Although Plaintiff broadly characterizes her claim as a challenge to the reliability of the VE's testimony, Plaintiff raises three distinct arguments, which the Court considers below in turn.

1. Job numbers.

Plaintiff's first argument is that the VE's methods for calculating job numbers in the national economy was unreliable. (Joint Stip. at 6-7.)

The Ninth Circuit has "never set out a bright-line rule for what constitutes a 'significant number' of jobs." Beltran v. Astrue, 700 F.3d 386, 389 (9th Cir. 2012). However, "work which exists in the national economy can be satisfied by work which exists in significant numbers either in the region where such individual lives or in several regions of the country." Gutierrez v. Commissioner of Social Sec., 740 F.3d 519, 528 (9th Cir. 2014) (emphasis in original); see also 42 U.S.C. §§ 423(d)(2)(A), 1382c(a)(3)(B). If either number is significant, the ALJ's finding about job numbers must be upheld. See Beltran, 700 F.3d at 390.

Here, the VE testified about jobs that existed nationally, or in several regions of the country: the occupation of counter clerk had 447,000 jobs, the occupation of rental clerk had 400,000 jobs, and the occupation of usher had 100,000 jobs, for a total of 947,000 jobs. (AR 1029.) Although the Ninth Circuit does not have a bright-line rule for what constitutes a significant number of jobs, 947,000 national jobs easily satisfy any standard. See Gutierrez, 740 F.3d at 528-29 (holding that 25,000 national jobs constituted a significant number).
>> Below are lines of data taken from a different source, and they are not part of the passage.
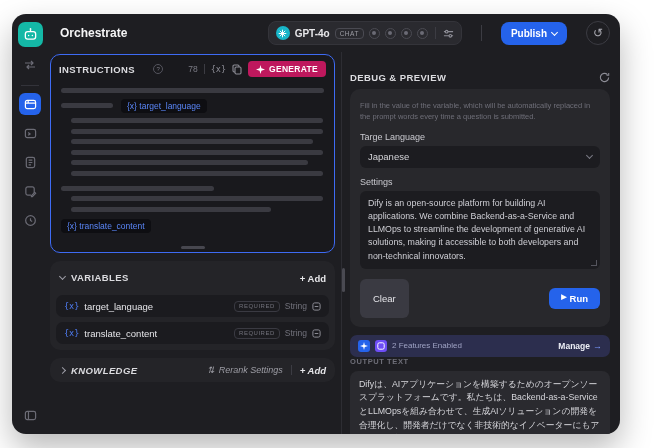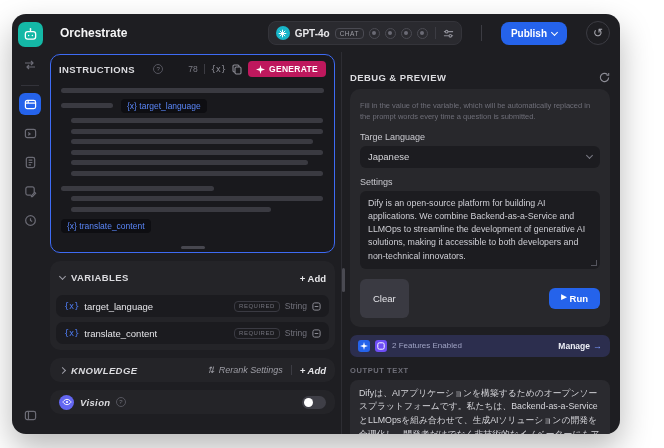--- a/index.html
+++ b/index.html
@@ -129,7 +129,7 @@
   .features .right { margin-left:auto; display:flex; align-items:center; gap:3px; }
   .manage { font-size:8.5px; font-weight:bold; color:#eceef5; }
   .manage-arrow { color:#7c9bff; font-size:9px; }
-  .out-lbl { font-size:7.5px; font-weight:bold; letter-spacing:.6px; color:#6e6e78; margin-top:9px; }
+  .out-lbl { font-size:7.5px; font-weight:bold; letter-spacing:.6px; color:#6e6e78; }
   .out-bubble { margin-top:5px; background:#2a2a2f; border-radius:8px; padding:7px 9px;
                 font-size:8.8px; color:#d6d6db; line-height:1.55; }
   .scroll-thumb { position:absolute; left:0px; top:216px; width:3px; height:24px;

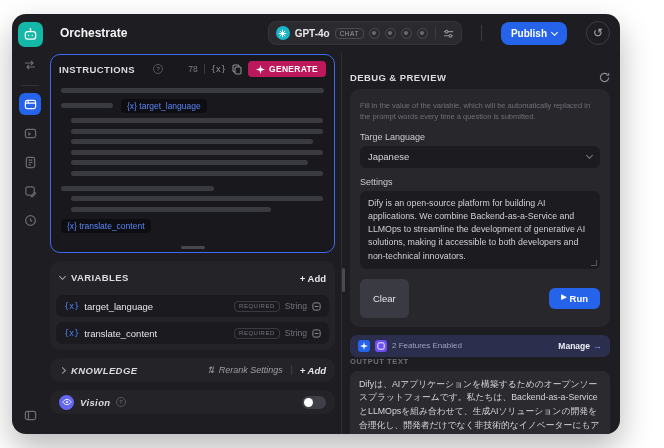--- a/index.html
+++ b/index.html
@@ -344,19 +344,6 @@
         </div>
       </div>
 
-      <div class="card row24">
-        <span class="vision-ic">
-          <svg width="10" height="10" viewBox="0 0 12 12" fill="none" stroke="#fff" stroke-width="1.1">
-            <path d="M1 6s2-3.2 5-3.2S11 6 11 6s-2 3.2-5 3.2S1 6 1 6z"></path>
-              <circle cx="6" cy="6" r="1.3" fill="#fff" stroke="none"></circle>
-          </svg>
-        </span>
-        <span class="sec-title">Vision</span>
-        <span class="help" style="margin-left:5px">?</span>
-        <span class="toggle">
-            <i></i>
-          </span>
-      </div>
     </div>
 
     <div class="right-pane">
Plaintiff challenges the VE's job numbers by citing Seventh Circuit decisions for the proposition that such job numbers must be the result of an ascertainable and reliable methodology. (Joint Stip. at 6-7.) But the Seventh Circuit's standard is not binding in the Ninth Circuit and, more significantly, has been rejected by the Supreme Court. See Biestek, 139 S. Ct. at 1153-54 (rejecting the Seventh Circuit's categorical rule that a VE must provide supporting data for jobs numbers upon demand). Indeed, an ALJ may accept a VE's testimony about job numbers as substantial evidence even if the VE refuses or fails to provide supporting data for how the job numbers had been calculated. See id. at 1155-56 (holding that a VE's testimony may be substantial evidence even when unaccompanied by supporting data or when the VE refuses to produce data); Bayliss, 427 F.3d at 1218 ("A VE's recognized expertise provides the necessary foundation for his or her testimony.").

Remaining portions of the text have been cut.